Viviendo juntos en comunidad



La vida es sencilla cuando la vivimos compartiendo y repartiendo las muchas bendiciones que el Cielo nos ha dado con la responsabilidad de administrarlas correctamente.

La experiencia de vivir juntos en comunidad, cada uno en su casa y todos en la casa de Dios, es la mejor forma de dar sentido a nuestras vidas y de ayudar a otros a alcanzar sus objetivos existenciales ¿Es fácil vivir en comunidad? Todo depende del grado de implicación espiritual y emocional que mantengamos los unos con los otros.

La vida en comunidad es una forma de dependencia mutua que precisa de mucha generosidad, buena voluntad y un elevado espíritu de sacrificio por mantener los intereses comunes y comunitarios que compartimos. En términos generales la convivencia sea a nivel social o familiar requiere de un alto grado de compromiso con los ideales del resto de personas que componen una particular comunidad de mutuos intereses.

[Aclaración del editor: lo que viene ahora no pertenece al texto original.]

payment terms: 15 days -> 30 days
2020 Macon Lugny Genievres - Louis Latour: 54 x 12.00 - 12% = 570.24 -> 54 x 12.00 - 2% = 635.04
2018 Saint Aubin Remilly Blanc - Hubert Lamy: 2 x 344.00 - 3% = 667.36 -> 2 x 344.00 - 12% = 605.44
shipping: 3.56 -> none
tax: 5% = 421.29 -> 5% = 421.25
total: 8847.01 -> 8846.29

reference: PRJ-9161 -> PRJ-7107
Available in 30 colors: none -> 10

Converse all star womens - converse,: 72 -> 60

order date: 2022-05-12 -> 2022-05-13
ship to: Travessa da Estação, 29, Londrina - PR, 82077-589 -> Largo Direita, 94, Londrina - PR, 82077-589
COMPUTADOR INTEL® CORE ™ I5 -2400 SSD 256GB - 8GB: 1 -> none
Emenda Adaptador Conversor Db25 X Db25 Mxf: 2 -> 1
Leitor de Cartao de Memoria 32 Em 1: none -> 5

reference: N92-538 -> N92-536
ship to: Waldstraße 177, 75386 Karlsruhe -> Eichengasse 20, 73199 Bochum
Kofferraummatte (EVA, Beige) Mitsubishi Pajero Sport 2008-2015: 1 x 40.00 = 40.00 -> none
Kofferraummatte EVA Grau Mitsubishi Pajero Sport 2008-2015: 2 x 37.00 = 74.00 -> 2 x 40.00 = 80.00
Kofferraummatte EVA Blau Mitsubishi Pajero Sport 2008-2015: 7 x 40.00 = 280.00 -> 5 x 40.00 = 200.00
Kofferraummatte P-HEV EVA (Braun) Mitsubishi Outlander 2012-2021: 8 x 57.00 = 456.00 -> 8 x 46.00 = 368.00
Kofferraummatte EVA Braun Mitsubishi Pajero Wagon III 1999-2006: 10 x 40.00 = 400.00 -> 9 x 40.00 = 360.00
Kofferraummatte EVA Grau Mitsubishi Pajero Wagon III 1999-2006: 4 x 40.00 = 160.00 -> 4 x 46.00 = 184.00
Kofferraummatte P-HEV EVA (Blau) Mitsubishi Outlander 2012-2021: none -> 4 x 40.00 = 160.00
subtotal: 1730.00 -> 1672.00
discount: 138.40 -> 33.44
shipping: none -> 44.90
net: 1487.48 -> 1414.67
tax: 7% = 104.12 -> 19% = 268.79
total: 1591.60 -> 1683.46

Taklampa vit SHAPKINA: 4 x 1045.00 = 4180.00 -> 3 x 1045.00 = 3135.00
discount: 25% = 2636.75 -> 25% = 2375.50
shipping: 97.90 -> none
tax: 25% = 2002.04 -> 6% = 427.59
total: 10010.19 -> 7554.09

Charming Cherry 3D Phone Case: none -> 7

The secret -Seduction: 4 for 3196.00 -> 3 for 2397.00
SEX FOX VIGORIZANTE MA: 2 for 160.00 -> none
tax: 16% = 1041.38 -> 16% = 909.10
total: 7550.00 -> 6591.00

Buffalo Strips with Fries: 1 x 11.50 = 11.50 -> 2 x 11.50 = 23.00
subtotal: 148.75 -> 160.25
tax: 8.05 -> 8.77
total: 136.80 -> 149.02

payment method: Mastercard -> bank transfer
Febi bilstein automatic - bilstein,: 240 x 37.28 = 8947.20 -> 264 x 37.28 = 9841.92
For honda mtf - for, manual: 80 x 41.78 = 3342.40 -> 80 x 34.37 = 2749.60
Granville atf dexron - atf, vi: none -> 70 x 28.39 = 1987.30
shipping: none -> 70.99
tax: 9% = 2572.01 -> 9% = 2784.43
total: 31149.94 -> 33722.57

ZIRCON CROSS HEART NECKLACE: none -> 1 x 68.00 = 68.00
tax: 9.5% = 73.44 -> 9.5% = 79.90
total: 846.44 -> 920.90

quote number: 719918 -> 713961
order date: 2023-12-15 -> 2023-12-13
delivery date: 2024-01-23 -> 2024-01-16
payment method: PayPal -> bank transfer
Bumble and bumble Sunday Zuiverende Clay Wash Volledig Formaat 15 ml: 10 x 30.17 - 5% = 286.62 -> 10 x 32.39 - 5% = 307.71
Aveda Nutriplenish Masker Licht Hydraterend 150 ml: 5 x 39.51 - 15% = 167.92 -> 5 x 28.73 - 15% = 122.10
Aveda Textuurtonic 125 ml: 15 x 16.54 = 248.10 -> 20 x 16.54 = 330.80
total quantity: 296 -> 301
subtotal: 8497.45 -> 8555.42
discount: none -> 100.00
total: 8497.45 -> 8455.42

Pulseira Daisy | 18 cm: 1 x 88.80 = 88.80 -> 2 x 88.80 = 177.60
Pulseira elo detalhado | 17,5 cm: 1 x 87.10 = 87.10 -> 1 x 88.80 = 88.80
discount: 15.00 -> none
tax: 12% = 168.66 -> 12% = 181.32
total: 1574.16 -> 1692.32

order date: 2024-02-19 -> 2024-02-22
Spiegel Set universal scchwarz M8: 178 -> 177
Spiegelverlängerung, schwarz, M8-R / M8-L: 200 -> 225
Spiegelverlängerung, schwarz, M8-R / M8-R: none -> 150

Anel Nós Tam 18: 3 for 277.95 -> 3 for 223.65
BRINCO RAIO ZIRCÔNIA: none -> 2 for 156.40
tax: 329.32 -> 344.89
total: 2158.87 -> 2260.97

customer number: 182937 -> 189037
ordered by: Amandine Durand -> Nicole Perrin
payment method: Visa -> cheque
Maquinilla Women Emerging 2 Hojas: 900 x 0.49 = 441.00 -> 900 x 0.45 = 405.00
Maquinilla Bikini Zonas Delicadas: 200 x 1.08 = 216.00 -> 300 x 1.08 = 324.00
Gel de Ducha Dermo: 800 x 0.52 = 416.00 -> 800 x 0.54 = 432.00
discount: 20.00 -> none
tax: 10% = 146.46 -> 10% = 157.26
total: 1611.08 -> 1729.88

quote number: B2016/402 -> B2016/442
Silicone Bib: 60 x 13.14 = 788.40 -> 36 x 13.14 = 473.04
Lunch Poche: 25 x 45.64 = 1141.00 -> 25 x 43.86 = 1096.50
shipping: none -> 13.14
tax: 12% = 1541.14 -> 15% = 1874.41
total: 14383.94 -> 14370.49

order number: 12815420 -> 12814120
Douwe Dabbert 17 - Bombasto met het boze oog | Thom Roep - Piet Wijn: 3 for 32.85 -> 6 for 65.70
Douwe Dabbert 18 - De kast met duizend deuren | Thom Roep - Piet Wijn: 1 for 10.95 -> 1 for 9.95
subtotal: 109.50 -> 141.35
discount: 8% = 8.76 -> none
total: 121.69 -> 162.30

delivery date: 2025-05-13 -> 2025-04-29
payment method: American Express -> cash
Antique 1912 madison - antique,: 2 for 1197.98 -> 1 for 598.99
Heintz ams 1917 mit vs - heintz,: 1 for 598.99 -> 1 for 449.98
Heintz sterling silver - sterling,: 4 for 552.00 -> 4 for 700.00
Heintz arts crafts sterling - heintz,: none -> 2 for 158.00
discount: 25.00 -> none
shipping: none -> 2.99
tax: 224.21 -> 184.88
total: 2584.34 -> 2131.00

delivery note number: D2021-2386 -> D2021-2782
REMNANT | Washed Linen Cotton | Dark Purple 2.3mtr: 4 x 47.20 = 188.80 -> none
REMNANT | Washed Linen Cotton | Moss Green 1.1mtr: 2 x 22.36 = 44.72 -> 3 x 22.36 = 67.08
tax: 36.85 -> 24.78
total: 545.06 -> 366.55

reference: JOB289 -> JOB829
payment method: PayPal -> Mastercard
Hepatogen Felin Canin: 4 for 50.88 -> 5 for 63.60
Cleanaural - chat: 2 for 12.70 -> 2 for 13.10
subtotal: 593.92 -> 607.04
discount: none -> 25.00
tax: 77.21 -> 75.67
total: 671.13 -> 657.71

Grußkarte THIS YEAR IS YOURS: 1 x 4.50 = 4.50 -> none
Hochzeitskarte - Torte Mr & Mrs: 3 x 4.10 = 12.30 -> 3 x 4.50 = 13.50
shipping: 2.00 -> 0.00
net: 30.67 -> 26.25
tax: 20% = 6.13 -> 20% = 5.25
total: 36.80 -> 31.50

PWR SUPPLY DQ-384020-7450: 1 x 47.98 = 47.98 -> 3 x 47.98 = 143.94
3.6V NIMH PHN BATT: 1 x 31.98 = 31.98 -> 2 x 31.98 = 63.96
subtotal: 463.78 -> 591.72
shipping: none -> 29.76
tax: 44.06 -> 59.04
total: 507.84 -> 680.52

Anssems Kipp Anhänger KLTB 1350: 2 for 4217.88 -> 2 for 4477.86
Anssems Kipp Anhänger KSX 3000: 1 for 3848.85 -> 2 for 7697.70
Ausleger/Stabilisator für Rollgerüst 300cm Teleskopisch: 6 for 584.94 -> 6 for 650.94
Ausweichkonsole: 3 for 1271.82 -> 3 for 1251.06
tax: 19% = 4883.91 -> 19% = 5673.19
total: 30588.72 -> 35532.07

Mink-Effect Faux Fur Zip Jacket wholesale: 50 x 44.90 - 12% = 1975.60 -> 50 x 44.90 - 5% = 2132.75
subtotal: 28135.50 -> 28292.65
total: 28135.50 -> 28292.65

Una familia por ejemplo no deja de ser una pequeña comunidad que mantiene unos intereses comunes concretos y particulares. De la misma manera una comunidad, grande o pequeña, no deja de ser lo mismo que una familia. La familia es una comunidad pequeña y la comunidad es una familia más grande. En ambos casos necesitamos mantener unos criterios claros y unos intereses comunes para salvaguardar la mencionada familia o comunidad.

El respeto mutuo es la base de toda convivencia. Un respeto que debe extenderse a todos los niveles de relación, ayuda, compromiso, esfuerzo, administración, visión compartida, cargas de responsabilidad y liderazgo en general. Las personas respetuosas consigo mismas suelen ser respetuosas con los demás. La dificultad suele venir por la falta de comprensión del concepto respeto ¿Qué entendemos por respeto? Aunque solemos tener ideas diferentes de lo que significa respetar a otros la mayoría entenderá que el respeto es una forma de atención y consideración a los demás. La Escritura define el respeto mutuo como el sometimiento de los unos a los otros con la inestimable base del temor de Dios.

Los que temen a Dios y guardan sus Mandamientos entenderán el significado del sometimiento mutuo. La vida en comunidad está determinada por el nivel de sometimiento mutuo con el que nos relacionamos los unos con los otros y esto siempre bajo el temor de Dios. Someteos unos a otros en el temor de Dios (Ef. 5.21). Los lideres no pueden ejercer la autoridad sin aprender lo que significa el respeto y el sometimiento mutuo.

Los padres, como líderes responsables de sus hijos, se ganan el respeto sin imponerlo. El buen ejemplo de los padres es la mejor manera de ganarse el respeto de los hijos. Un padre que maltrata a su esposa nunca podrá ganarse el verdadero respeto de sus hijos. El respeto es una elevada forma de reconocimiento que los hijos ofrecen a sus progenitores cuando estos, el padre y la madre, son respetuosos entre ellos mismos y con el resto de la familia. La única forma de que un padre o una madre puedan ser respetados y respetables es que primeramente ellos den ejemplo fidedigno de que se aman, respetan y cuidan. Un padre o una madre no puede exigir a los hijos que les respete cuando ellos no se respetan mutuamente. 

En todo caso el respeto no se puede imponer. Cuando el respecto de trata de imponer por lo general se convierte en miedo. Un miedo que no producirá buenos frutos.

La familia es por tanto la primera comunidad en que Dios nos pone para aprender a vivir juntos. Lo primero que Dios ha hecho con el ser humano es enseñarle a vivir en una comunidad de una familia o de muchas familias. La base por excelencia para poder vivir en familia es un genuino amor el cual permite que mantengamos el respetuoso sometimiento mutuo y la irreemplazable responsabilidad compartida. Todo lo demás nos será añadido sin la menor duda.